0

I have a code that searches people in MongoDB by name. The problem with my code is that its not scaling up, I tried to run this code with 40 threads but when I wacthed the reaction in my DB, I had to close it because it was taking 100% of the CPU. All three fields being searched are indexed in MongoDB. Is there a way to improve the query?
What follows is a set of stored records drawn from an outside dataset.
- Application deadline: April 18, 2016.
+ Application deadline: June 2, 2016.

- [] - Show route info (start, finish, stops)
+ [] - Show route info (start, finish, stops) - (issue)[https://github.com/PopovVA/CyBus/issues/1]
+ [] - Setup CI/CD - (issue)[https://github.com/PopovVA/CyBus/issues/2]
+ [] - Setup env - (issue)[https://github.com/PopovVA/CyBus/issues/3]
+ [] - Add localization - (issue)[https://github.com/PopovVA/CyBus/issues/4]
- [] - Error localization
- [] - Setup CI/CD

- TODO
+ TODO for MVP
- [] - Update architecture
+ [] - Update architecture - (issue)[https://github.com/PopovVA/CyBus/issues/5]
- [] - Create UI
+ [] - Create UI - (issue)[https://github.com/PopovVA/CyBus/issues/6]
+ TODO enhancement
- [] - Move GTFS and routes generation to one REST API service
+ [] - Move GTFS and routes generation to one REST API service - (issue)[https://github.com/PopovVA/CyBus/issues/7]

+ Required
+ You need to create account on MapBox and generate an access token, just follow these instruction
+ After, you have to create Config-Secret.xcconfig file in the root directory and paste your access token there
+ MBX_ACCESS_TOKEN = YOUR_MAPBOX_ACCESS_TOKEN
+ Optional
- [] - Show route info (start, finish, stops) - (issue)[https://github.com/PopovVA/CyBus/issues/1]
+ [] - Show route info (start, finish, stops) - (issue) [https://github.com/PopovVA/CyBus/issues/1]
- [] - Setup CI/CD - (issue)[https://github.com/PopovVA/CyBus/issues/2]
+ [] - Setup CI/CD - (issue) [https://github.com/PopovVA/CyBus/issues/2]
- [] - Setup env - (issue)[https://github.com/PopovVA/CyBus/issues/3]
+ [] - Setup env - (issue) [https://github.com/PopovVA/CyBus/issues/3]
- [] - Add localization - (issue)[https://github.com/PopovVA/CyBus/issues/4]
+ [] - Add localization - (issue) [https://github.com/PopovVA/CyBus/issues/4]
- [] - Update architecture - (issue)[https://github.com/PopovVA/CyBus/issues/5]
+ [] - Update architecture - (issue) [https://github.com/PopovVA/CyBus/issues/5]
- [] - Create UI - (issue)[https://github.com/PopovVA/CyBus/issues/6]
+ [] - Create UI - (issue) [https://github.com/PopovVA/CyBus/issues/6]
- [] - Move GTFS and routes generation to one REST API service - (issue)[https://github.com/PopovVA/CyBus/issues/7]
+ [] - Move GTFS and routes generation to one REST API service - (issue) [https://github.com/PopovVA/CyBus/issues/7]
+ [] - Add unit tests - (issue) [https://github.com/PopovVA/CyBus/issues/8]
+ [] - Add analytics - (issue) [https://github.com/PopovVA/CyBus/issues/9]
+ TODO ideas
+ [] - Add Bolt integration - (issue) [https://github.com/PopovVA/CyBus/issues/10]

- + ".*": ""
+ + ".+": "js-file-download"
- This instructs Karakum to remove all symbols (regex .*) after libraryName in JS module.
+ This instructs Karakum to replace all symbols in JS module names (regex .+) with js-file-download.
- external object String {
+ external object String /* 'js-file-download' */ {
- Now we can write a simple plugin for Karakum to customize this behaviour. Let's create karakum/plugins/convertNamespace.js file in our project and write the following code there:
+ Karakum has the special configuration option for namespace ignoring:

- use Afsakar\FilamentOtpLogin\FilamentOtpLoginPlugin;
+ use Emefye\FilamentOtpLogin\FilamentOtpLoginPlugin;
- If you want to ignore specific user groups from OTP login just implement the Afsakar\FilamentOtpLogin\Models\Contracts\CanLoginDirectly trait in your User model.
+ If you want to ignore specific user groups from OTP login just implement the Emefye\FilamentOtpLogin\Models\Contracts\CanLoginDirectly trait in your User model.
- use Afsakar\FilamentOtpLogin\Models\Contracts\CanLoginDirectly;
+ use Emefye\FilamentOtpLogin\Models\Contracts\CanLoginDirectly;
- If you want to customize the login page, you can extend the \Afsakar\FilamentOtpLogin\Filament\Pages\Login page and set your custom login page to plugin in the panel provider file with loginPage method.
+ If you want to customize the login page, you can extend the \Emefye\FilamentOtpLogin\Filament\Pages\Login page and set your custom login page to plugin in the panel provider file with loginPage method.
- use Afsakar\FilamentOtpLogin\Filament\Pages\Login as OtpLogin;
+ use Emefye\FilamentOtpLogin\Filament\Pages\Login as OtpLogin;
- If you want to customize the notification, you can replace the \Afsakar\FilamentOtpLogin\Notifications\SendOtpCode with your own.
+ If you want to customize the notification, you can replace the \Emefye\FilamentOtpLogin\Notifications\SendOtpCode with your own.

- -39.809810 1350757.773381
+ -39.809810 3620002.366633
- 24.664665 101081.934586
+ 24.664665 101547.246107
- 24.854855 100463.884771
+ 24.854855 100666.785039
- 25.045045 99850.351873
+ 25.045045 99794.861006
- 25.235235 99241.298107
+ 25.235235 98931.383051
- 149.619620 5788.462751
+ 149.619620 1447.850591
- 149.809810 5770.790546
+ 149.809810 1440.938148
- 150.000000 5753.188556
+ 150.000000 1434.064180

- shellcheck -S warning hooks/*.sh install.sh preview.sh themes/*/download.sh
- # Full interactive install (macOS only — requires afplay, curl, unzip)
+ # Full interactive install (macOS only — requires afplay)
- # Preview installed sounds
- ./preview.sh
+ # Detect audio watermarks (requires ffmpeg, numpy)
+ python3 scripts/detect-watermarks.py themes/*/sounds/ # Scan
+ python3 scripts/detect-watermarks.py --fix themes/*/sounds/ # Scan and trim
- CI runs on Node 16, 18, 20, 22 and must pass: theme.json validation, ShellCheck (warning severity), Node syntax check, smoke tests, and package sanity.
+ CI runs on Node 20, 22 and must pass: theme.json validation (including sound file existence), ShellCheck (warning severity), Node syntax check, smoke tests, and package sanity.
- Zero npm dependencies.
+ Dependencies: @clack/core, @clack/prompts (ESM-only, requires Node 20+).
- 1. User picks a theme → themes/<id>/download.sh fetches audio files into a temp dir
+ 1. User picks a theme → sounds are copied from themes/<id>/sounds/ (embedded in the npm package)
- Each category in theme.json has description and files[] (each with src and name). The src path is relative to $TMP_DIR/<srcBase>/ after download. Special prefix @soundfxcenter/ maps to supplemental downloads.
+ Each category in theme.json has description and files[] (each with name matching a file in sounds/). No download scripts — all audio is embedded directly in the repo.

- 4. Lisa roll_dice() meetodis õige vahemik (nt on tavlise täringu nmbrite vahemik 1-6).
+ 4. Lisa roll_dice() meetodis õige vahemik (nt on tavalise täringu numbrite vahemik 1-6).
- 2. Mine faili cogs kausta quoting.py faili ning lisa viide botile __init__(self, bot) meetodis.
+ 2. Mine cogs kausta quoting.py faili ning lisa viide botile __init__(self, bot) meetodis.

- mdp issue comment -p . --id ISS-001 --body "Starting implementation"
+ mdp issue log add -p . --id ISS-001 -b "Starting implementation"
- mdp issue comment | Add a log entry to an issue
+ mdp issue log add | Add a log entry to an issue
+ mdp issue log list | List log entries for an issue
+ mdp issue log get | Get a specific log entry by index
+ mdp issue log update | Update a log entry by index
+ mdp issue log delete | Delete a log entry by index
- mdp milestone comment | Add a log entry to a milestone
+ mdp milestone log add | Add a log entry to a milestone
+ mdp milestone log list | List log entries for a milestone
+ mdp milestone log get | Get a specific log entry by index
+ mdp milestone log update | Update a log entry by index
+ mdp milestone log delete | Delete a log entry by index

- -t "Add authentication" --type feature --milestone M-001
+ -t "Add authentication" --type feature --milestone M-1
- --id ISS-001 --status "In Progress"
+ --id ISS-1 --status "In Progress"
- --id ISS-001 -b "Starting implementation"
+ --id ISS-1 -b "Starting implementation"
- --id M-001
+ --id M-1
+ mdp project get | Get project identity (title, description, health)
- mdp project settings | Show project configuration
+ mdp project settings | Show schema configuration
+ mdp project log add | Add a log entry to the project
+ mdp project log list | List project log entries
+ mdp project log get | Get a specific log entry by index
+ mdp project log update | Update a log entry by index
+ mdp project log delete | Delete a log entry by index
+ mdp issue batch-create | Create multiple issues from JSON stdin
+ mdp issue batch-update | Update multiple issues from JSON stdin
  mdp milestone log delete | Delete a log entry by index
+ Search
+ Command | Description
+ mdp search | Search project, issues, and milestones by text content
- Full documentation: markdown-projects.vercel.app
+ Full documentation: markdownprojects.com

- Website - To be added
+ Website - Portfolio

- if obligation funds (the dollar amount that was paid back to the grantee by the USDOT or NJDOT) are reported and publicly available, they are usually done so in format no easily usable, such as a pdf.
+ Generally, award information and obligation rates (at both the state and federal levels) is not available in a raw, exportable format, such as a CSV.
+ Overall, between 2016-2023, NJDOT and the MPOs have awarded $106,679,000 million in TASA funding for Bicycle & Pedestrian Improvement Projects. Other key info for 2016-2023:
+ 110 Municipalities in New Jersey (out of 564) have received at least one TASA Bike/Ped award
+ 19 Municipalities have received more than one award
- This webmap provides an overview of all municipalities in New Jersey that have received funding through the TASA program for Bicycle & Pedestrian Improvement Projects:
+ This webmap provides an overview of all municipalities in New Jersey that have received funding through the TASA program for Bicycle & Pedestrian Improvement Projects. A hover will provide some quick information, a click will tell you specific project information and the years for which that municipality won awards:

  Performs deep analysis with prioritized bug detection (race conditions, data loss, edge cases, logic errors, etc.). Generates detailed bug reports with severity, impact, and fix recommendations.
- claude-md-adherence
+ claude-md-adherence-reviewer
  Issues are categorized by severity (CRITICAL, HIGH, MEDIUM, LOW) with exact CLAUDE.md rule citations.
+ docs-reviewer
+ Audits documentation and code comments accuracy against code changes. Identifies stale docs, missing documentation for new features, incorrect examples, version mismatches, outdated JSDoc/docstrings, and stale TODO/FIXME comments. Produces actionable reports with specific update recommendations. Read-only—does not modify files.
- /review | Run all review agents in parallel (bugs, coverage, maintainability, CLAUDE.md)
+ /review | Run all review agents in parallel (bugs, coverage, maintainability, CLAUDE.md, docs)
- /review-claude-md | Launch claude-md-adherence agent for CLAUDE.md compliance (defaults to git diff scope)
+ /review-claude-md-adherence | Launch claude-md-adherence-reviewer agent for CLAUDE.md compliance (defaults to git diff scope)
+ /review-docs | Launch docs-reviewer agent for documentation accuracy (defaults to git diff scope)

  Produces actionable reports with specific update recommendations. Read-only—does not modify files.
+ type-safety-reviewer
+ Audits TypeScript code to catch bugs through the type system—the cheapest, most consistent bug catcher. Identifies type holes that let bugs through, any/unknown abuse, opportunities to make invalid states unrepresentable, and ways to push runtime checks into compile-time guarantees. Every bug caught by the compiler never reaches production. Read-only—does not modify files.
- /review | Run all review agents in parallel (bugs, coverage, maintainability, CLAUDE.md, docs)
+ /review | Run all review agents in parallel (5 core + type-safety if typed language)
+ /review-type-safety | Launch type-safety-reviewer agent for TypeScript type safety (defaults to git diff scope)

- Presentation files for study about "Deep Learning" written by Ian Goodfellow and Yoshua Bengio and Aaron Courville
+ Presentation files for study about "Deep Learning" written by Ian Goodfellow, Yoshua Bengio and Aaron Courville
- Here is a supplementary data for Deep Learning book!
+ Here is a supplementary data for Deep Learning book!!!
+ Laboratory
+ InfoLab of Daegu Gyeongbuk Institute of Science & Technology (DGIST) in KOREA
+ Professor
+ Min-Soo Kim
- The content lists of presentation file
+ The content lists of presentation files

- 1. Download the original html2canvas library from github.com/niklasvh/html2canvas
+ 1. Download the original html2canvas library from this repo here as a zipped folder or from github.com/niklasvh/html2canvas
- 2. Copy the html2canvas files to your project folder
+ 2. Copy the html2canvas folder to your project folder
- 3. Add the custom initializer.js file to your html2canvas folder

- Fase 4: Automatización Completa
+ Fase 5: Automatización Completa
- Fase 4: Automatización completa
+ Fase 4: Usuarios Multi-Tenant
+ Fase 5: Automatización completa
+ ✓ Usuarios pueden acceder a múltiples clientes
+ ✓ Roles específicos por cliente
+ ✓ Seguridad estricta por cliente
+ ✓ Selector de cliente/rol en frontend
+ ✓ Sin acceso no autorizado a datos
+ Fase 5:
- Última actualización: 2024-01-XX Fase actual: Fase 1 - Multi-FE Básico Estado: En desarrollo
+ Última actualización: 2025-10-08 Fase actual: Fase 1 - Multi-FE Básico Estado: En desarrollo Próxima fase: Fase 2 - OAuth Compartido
I need to run 5 million names and my DB has over 200 million people.

public Person searchPerson(string name)
{
    string MongoUser = "MONGO_USERNAME";
    string MongoPass = "MONGO_PASSWORD";
    string MongoURL  = "MONGO_URL";
    string MongoDB   = "MONGO_DB"; 

    MongoClient _client = new MongoClient("mongodb://" + MongoUser + ":" + MongoPass + "@" + MongoURL);

    IMongoCollection<BazingaPerson> myCollection   = _client.GetDatabase (MongoDB).GetCollection<Person>         ("COLLECTION_NAME");

    List<Person> peopleList = myCollection.AsQueryable<Person>().Where(e => e.Name == name).ToList<Person>();

    // both functions below only transform string like replace, substring or splits . They dont query in a DB or make web requests
    string nameInitials = getInitials(name); 
    string phoneticName = getPhoneticName(name);

    if(peopleList.Count() == 0) peopleList = myCollection.AsQueryable<Person>().Where(e => e.StandardName.Equals (phoneticName)).ToList<Person>();
    if(peopleList.Count() == 0) peopleList = myCollection.AsQueryable<Person>().Where(e => e.Initials.Equals (nameInitials)).ToList<Person>();

    if(peopleList.Count() == 0) return null;

    return peopleList[0];
}
Carlos Siestrup
  • 1,031
  • 2
  • 13
  • 33

2 Answers2

2

I need to run 5 million names and my DB has over 200 million people.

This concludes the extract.